Мундир был хорошо подогнан — ни одной складки, ни единого неверного шва. Чувствовалось, что портному пришлось как следует потрудиться над одеждой капризного заказчика-эстета.
— А-а, — сказал Пробст. — Ты здесь и живой? Вид, правда, у тебя не очень-то привлекательный. Что это у тебя на ногах? Где ты раздобыл такие галоши? Уж не в музее ли?
— Почти, — ответил Станислав. — Почти в музее.
— Грустно видеть нищету старых друзей. Вот тебе десять марок. В память о довоенных встречах.
— Спасибо, я ведь работаю. И зарабатываю деньги.
— Где же ты работаешь?
— В механических мастерских, на бывшей международной выставке.
— Далековато от искусства.
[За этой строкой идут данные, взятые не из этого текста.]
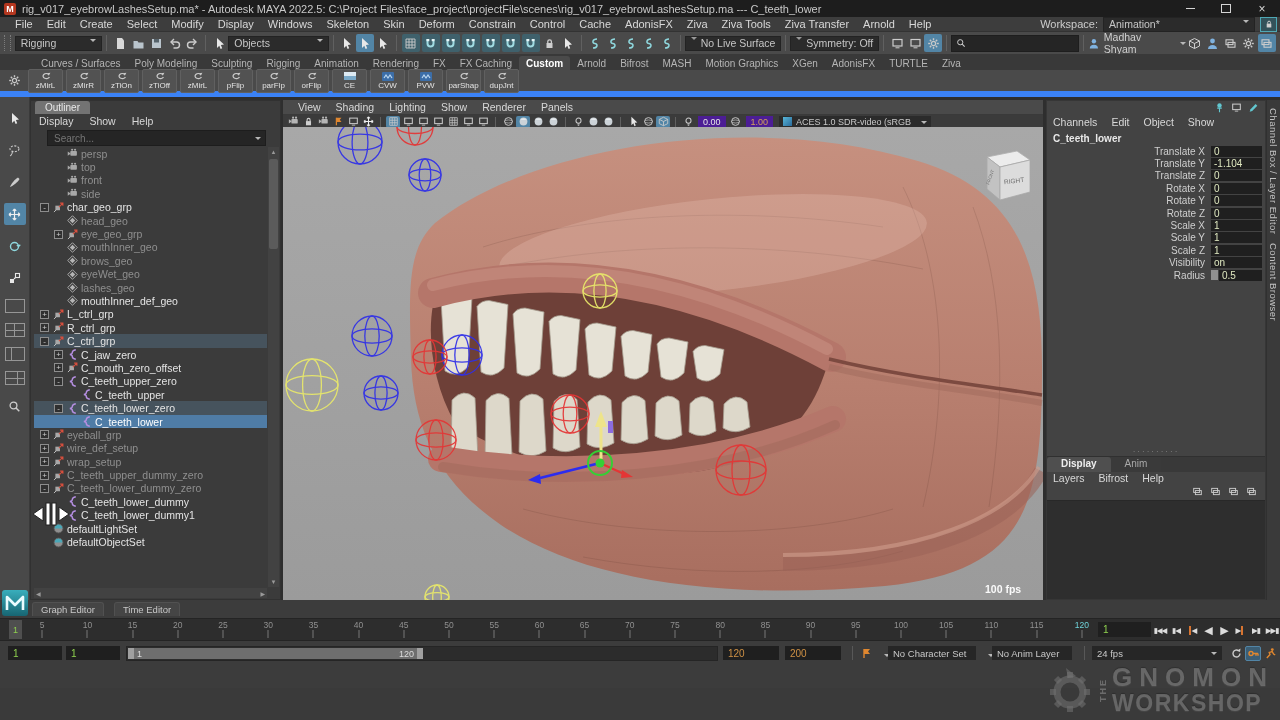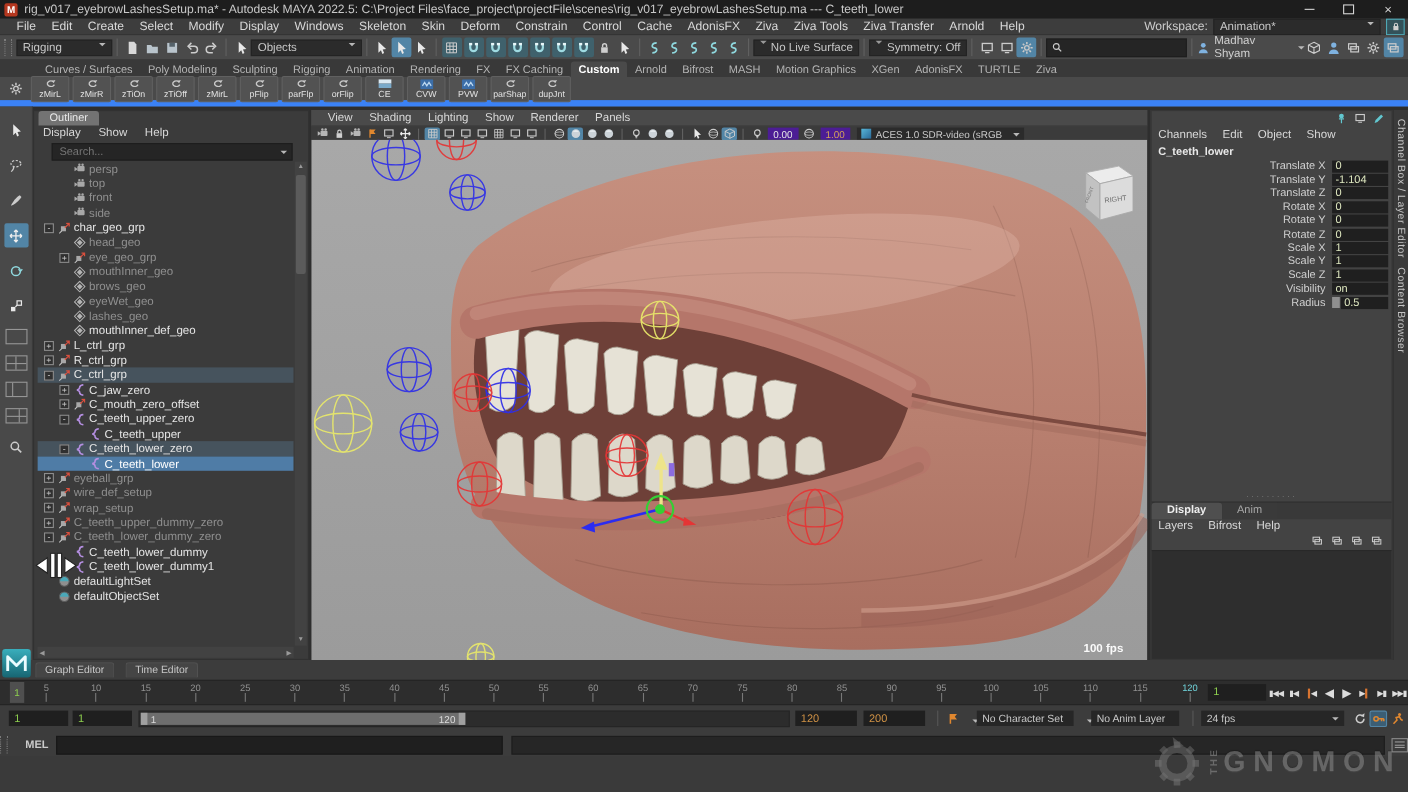--- a/index.html
+++ b/index.html
@@ -1517,31 +1517,20 @@
             <path d="M6 6.5 h5 M9 6.5 v2.2 M11 6.5 v2.2" stroke="#e0872f" stroke-width="1.4" fill="none"></path>
           </svg>
         </div>
       <div class="rico" style="left:1262px;" id="ri-run">
           <svg width="13" height="13" viewBox="0 0 13 13">
             <circle cx="8.3" cy="2.6" r="1.4" fill="#e0872f"></circle>
             <path d="M2.8 11 L6 7.6 L5.2 5.4 L8.2 4.6 L9.6 7 L11.2 8" stroke="#e0872f" stroke-width="1.4" fill="none"></path>
           </svg>
         </div>
     </div>
-    <div id="melrow">
-      <div class="grip"></div>
-      <span id="mel-label">MEL</span>
-      <input id="mel-input" style="">
-      <div id="mel-result"></div>
-      <div id="script-editor-btn">
-          <i></i>
-          <i></i>
-          <i></i>
-        </div>
-    </div>
     <div id="helpline"></div>
   </div>
 
   <div id="watermark">
     <svg width="48" height="48" viewBox="0 0 48 48">
       <g fill="none" stroke="rgba(160,160,160,0.55)" stroke-width="7">
         <circle cx="24" cy="26" r="13"></circle>
       </g>
       <g stroke="rgba(160,160,160,0.55)" stroke-width="6">
         <path d="M24 6 V12"></path>
@@ -1551,20 +1540,21 @@
         <path d="M10 12 L14 16"></path>
           <path d="M34 36 L38 40"></path>
           <path d="M10 40 L14 36"></path>
           <path d="M34 16 L38 12"></path>
       </g>
       <path d="M20 2 L30 10 L22 12 Z" fill="rgba(160,160,160,0.55)"></path>
     </svg>
     <span id="wm-the">THE</span>
     <div>
       <div class="wm-txt" id="wm-1">GNOMON</div>
+      <div class="wm-txt" id="wm-2">WORKSHOP</div>
     </div>
   </div>
 
   <div id="cursor">
     <svg width="38" height="26" viewBox="0 0 38 26">
       <g fill="#ffffff" stroke="#222" stroke-width="1">
         <polygon points="1,13 11,6 11,20"></polygon>
         <rect x="14" y="2" width="4" height="22"></rect>
         <rect x="20" y="2" width="4" height="22"></rect>
         <polygon points="37,13 27,6 27,20"></polygon>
Так мы с тобой тогда и не побывали в гостях у владельцев коллекций. Сделаем это сейчас или же после войны. Тебе сколько? Семнадцать? Ах, даже девятнадцать? Благодари бога, что русские не успели забрать в армию. Конечно, ты давно уже был бы на передовой. Итак, деньги тебе не нужны? Странно. Бедняку гордость не по карману.
— Учту.
— Итак, ты ни в чем не нуждаешься?
— Ни в чем.
— Верится с трудом. Ешь-то ты хоть каждый день?
— С голоду не умер. Но у меня к вам вопрос. Не знаю, сможете ли вы на него ответить…
— Во всяком случае, постараюсь.
— Почему взрывают здания около городского арсенала и на Подзамче? Ведь многие из них исторические памятники.
— Я приглашаю тебя в кафе. У меня около получаса свободного времени. Там и поговорим.
Пробст подтолкнул Станислава к зеркальной двери, на которой висела табличка «Только для немцев».
— Человек со мной, — сказал Пробст швейцару. Швейцар отступил к стене, пропуская Пробста и «человека». Им подали по сто граммов водянистого, тающего в вазочках мороженого и две чашки суррогатного кофе. Но по голодным временам это казалось фантастической роскошью.
— Ты, наверное, слышал, Станислав, о том, что в городе Царское Село, который большевики переименовали в Пушкин, в одном из дворцов была смонтирована знаменитая Янтарная комната? А недавно мы ее демонтировали и перевезли в Кенигсберг. Как ты думаешь, Станислав, для чего это сделано? Обычный грабеж? Это бы по бы слишком просто. Мы не грабим. Мы совершаем величайший исторический акт перестройки мира. Я только что возвратился из поездки в Херсон, Николаев и Крым. Ходил по музеям, выискивал все самое ценное, что могло бы пополнить собрания музеев империи. Той империи, которая будет создана после окончания всех этих войн. Ее гражданами станут самые сильные, самые полноценные люди, способные к самому высокому уровню умственной деятельности. Они смогут посещать замечательные театры и музеи. Смотреть игру лучших актеров и наслаждаться шедеврами искусства. Это будет золотой век, расцвет человечества. И во имя его нужно работать уже сегодня. Еще кофе? Нет? Прекрасно. Но дослушай меня. Я только что распорядился отправить на переплавку памятник Потемкину в Херсоне и памятник адмиралу Грейгу в Николаеве. Опять-таки почему? И тот и другой с точки зрения эстетической не были такими уж бездарными работами. Но Грейг и Потемкин в свое время много сделали для укрепления русского флота. И мы совершенно не заинтересованы в том, чтобы русские помнили своих полководцев и флотоводцев, чтобы они десятилетиями мечтали взять у нас военный реванш. Лучших русских, потомков норманнов, мы пригласим в тот рукотворный рай, который собираемся создать на земле. Естественно, после тщательного отбора. Но нужно, чтобы они пришли туда не с оружием в руках, не с камнем за пазухой, а с открытыми навстречу нам душами, с ясными, доверчивыми глазами, какие бывают у ученика, когда он смотрит на любимого учителя.